Many SIMDs Make One Compute Unit

When we move up a level we have the Compute Unit, what AMD considers the fundamental unit of computation. Whereas a single SIMD can execute vector operations and that’s it, combined with a number of other functional units it makes a complete unit capable of the entire range of compute tasks. In practice this replaces a Cayman SIMD, which was a collection of Cayman SPs. However a GCN Compute Unit is capable of far, far more than a Cayman SIMD.

So what’s in a Compute Unit? Just as a Cayman SIMD was a collection of SPs, a Compute Unit starts with a collection of SIMDs. 4 SIMDs are in a CU, meaning that like a Cayman SIMD, a GCN CU can work on 4 instructions at once. Also in a Compute Unit is the control hardware & branch unit responsible for fetching, decoding, and scheduling wavefronts and their instructions. This is further augmented with a 64KB Local Data Store and 16KB of L1 data + texture cache. With GCN data and texture L1 are now one and the same, and texture pressure on the L1 cache has been reduced by the fact that AMD is now keeping compressed rather than uncompressed texels in the L1 cache. Rounding out the memory subsystem is access to the L2 cache and beyond. Finally there is a new unit: the scalar unit. We’ll get back to that in a bit.

But before we go any further, let’s stop here for a moment. Now that we know what a CU looks like and what the weaknesses are of VLIW, we can finally get to the meat of the issue: why AMD is dropping VLIW for non-VLIW SIMD. As we mentioned previously, the weakness of VLIW is that it’s statically scheduled ahead of time by the compiler. As a result if any dependencies crop up while code is being executed, there is no deviation from the schedule and VLIW slots go unused. So the first change is immediate: in a non-VLIW SIMD design, scheduling is moved from the compiler to the hardware. It is the CU that is now scheduling execution within its domain.

Now there’s a distinct tradeoff with dynamic hardware scheduling: it can cover up dependencies and other types of stalls, but that hardware scheduler takes up die space. The reason that the R300 and earlier GPUs were VLIW was because the compiler could do a fine job for graphics, and the die space was better utilized by filling it with additional functional units. By moving scheduling into hardware it’s more dynamic, but we’re now consuming space previously used for functional units. It’s a tradeoff.
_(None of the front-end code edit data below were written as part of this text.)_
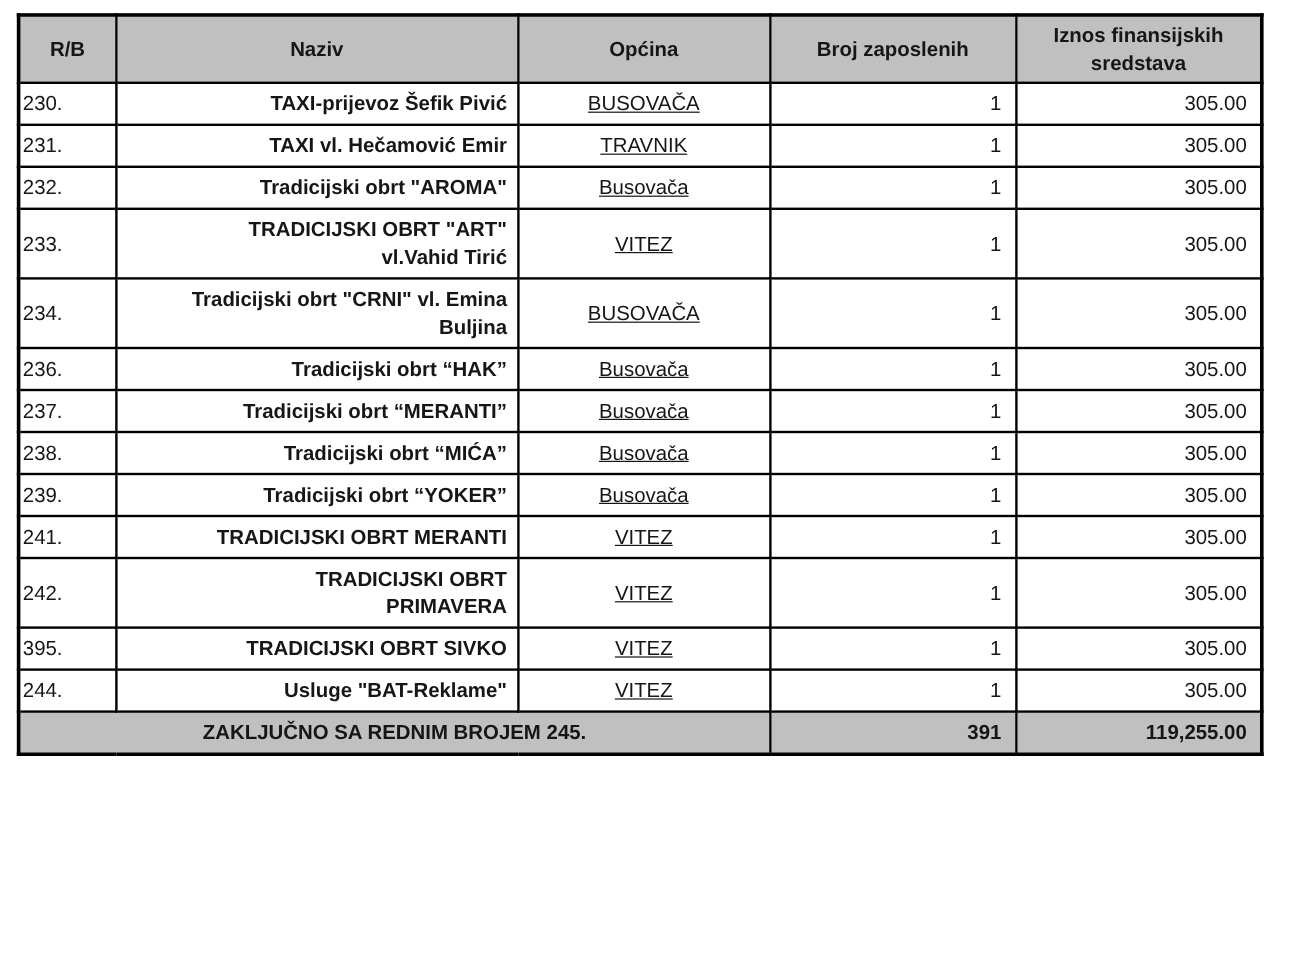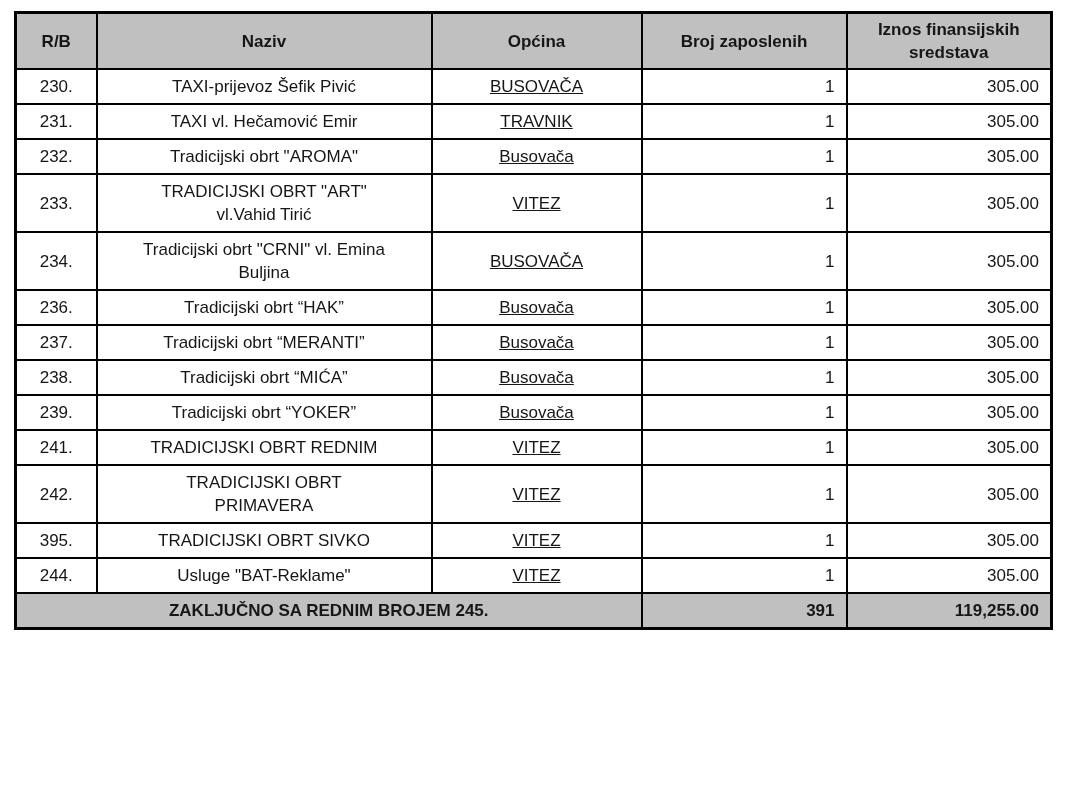"230." td.rb-cell { text-align: center -> none }
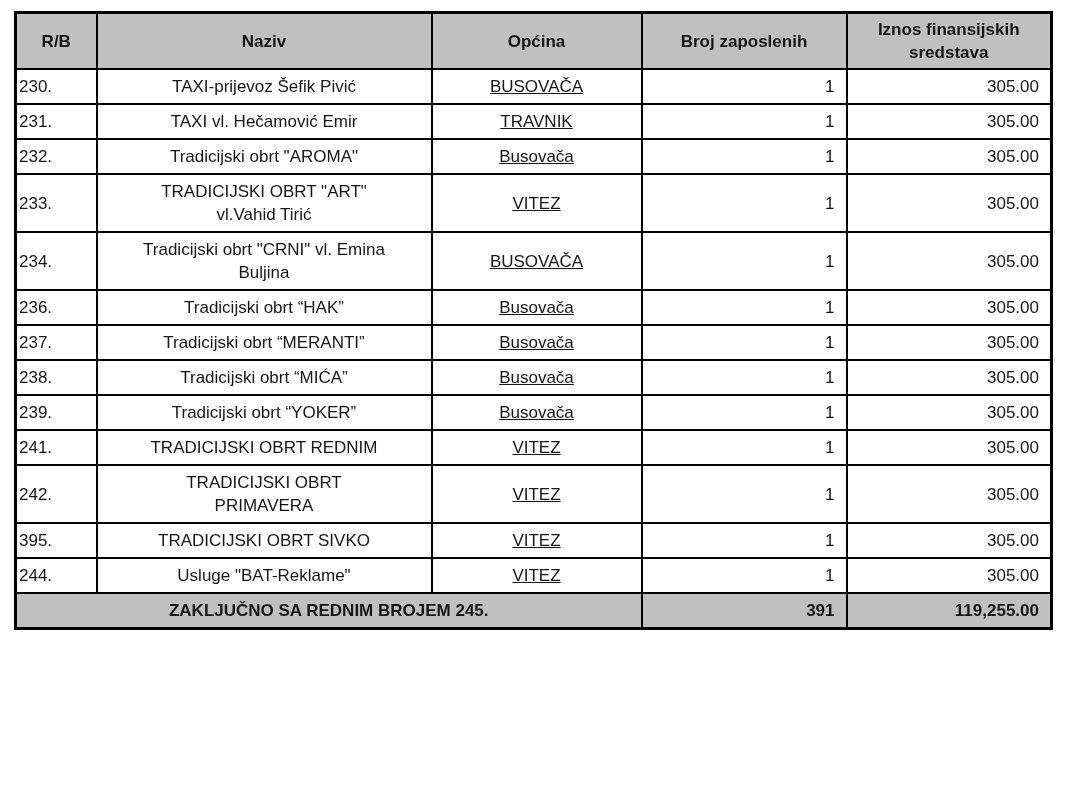"TAXI-prijevoz Šefik Pivić" td.naziv-cell { font-weight: none -> bold; text-align: center -> right }
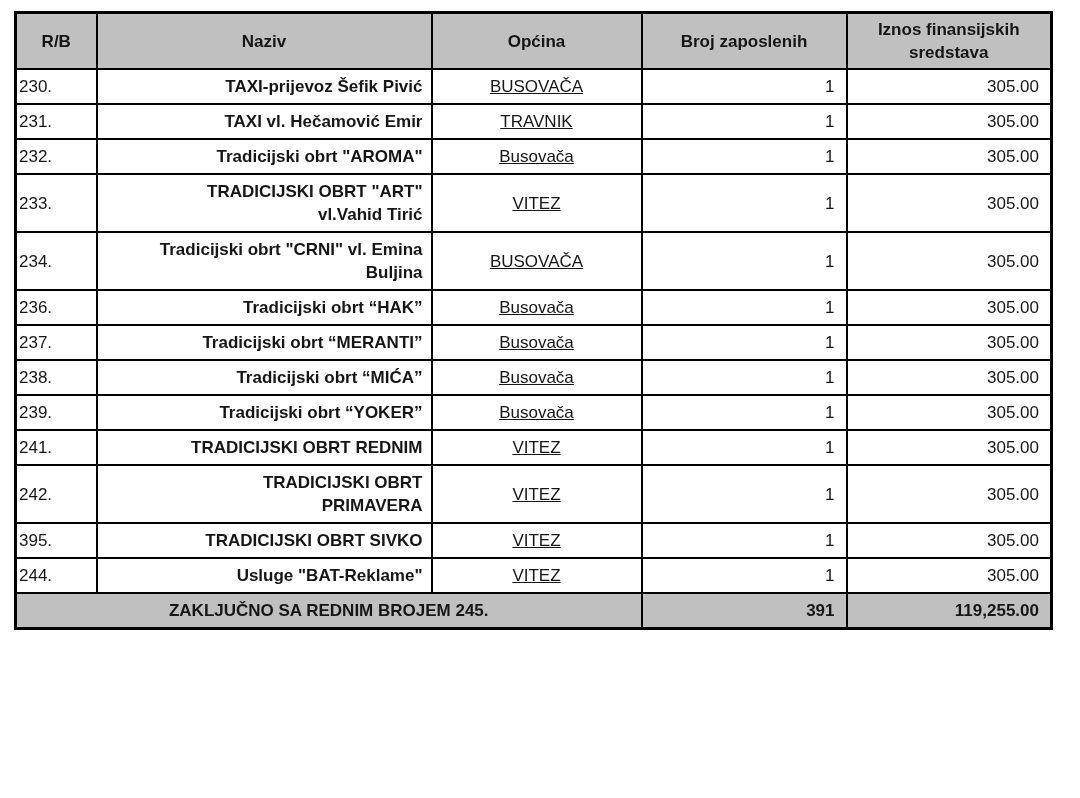"TRADICIJSKI OBRT REDNIM" td.naziv-cell { text: REDNIM -> MERANTI }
So what can you do with dynamic scheduling and independent SIMDs that you could not do with Cayman’s collection of SPs (SIMDs)? You can work around dependencies and schedule around things. The worst case scenario for VLIW is that something scheduled is completely dependent or otherwise blocking the instruction before and after it – it must be run on its own. Now GCN is not an out-of-order architecture; within a wavefront the instructions must still be executed in order, so you can’t jump through a pixel shader program for example and execute different parts of it at once. However the CU and SIMDs can select a different wavefront to work on; this can be another wavefront spawned by the same task (e.g. a different group of pixels/values) or it can be a wavefront from a different task entirely.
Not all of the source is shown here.